Among the entries that follow, the required portion opens with the line containing "Active Tasks (plan/TASKS.md)" and closes with the line containing "them when needed.". Give that portion again exactly, and nothing else.

**** Raw data

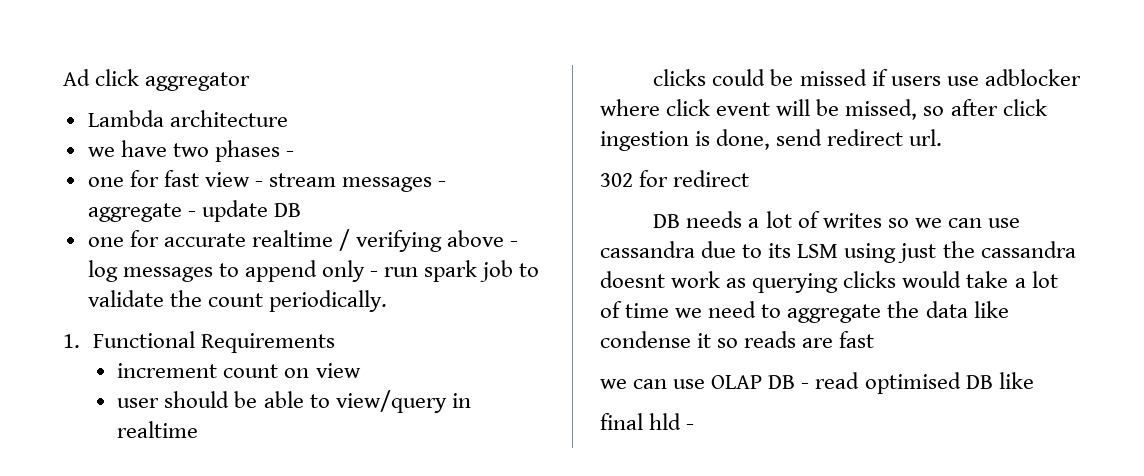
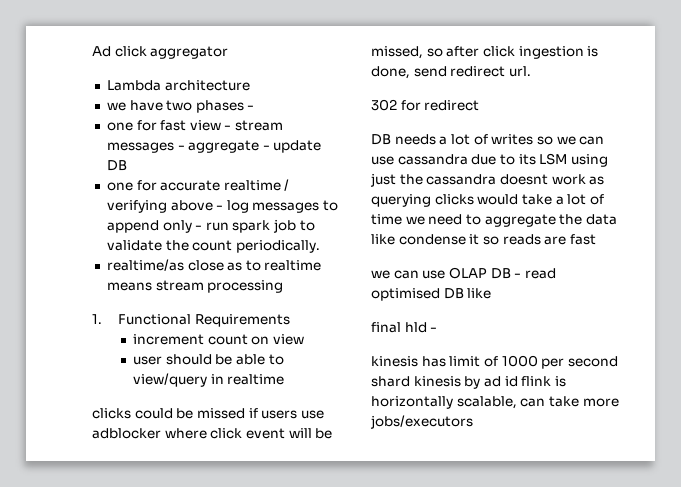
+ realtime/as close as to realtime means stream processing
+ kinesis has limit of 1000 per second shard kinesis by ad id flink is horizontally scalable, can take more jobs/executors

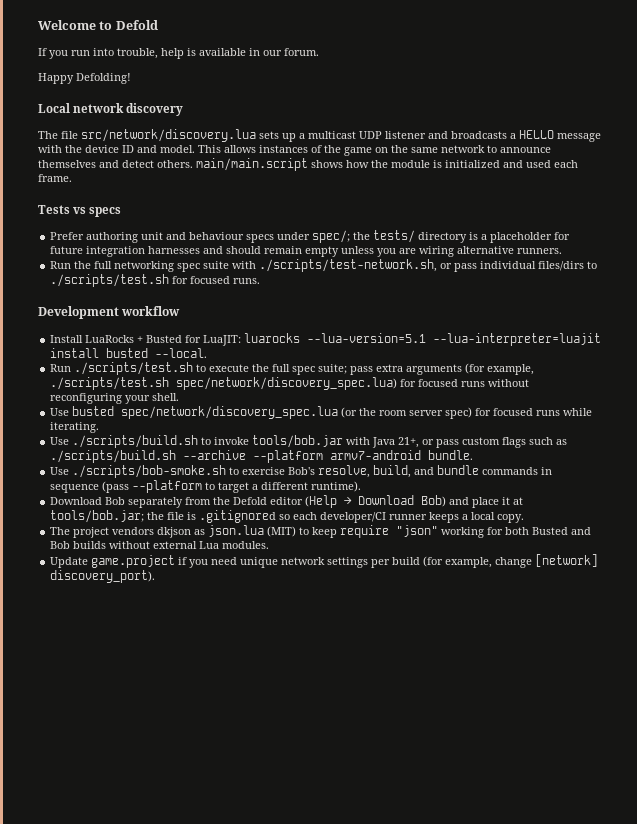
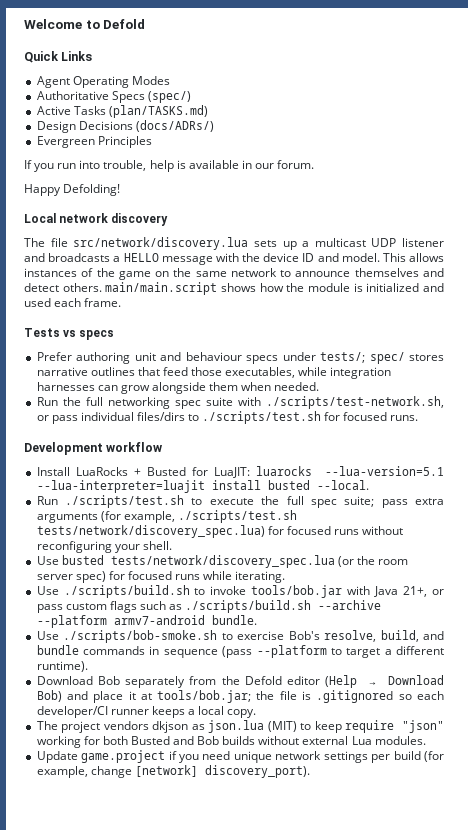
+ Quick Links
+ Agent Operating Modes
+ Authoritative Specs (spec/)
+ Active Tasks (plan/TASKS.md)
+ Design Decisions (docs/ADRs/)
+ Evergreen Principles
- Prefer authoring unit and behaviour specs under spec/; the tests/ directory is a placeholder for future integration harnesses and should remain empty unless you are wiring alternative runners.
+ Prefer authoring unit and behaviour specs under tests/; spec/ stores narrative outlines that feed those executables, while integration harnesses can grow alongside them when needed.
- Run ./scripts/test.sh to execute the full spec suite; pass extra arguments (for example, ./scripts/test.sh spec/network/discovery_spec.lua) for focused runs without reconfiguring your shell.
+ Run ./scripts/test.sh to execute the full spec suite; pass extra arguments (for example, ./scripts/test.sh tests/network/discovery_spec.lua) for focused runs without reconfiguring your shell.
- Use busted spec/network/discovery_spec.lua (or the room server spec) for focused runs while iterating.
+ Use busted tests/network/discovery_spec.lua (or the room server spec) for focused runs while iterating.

********

* [Answer space]
+ Active Tasks (plan/TASKS.md)
+ Design Decisions (docs/ADRs/)
+ Evergreen Principles
- Prefer authoring unit and behaviour specs under spec/; the tests/ directory is a placeholder for future integration harnesses and should remain empty unless you are wiring alternative runners.
+ Prefer authoring unit and behaviour specs under tests/; spec/ stores narrative outlines that feed those executables, while integration harnesses can grow alongside them when needed.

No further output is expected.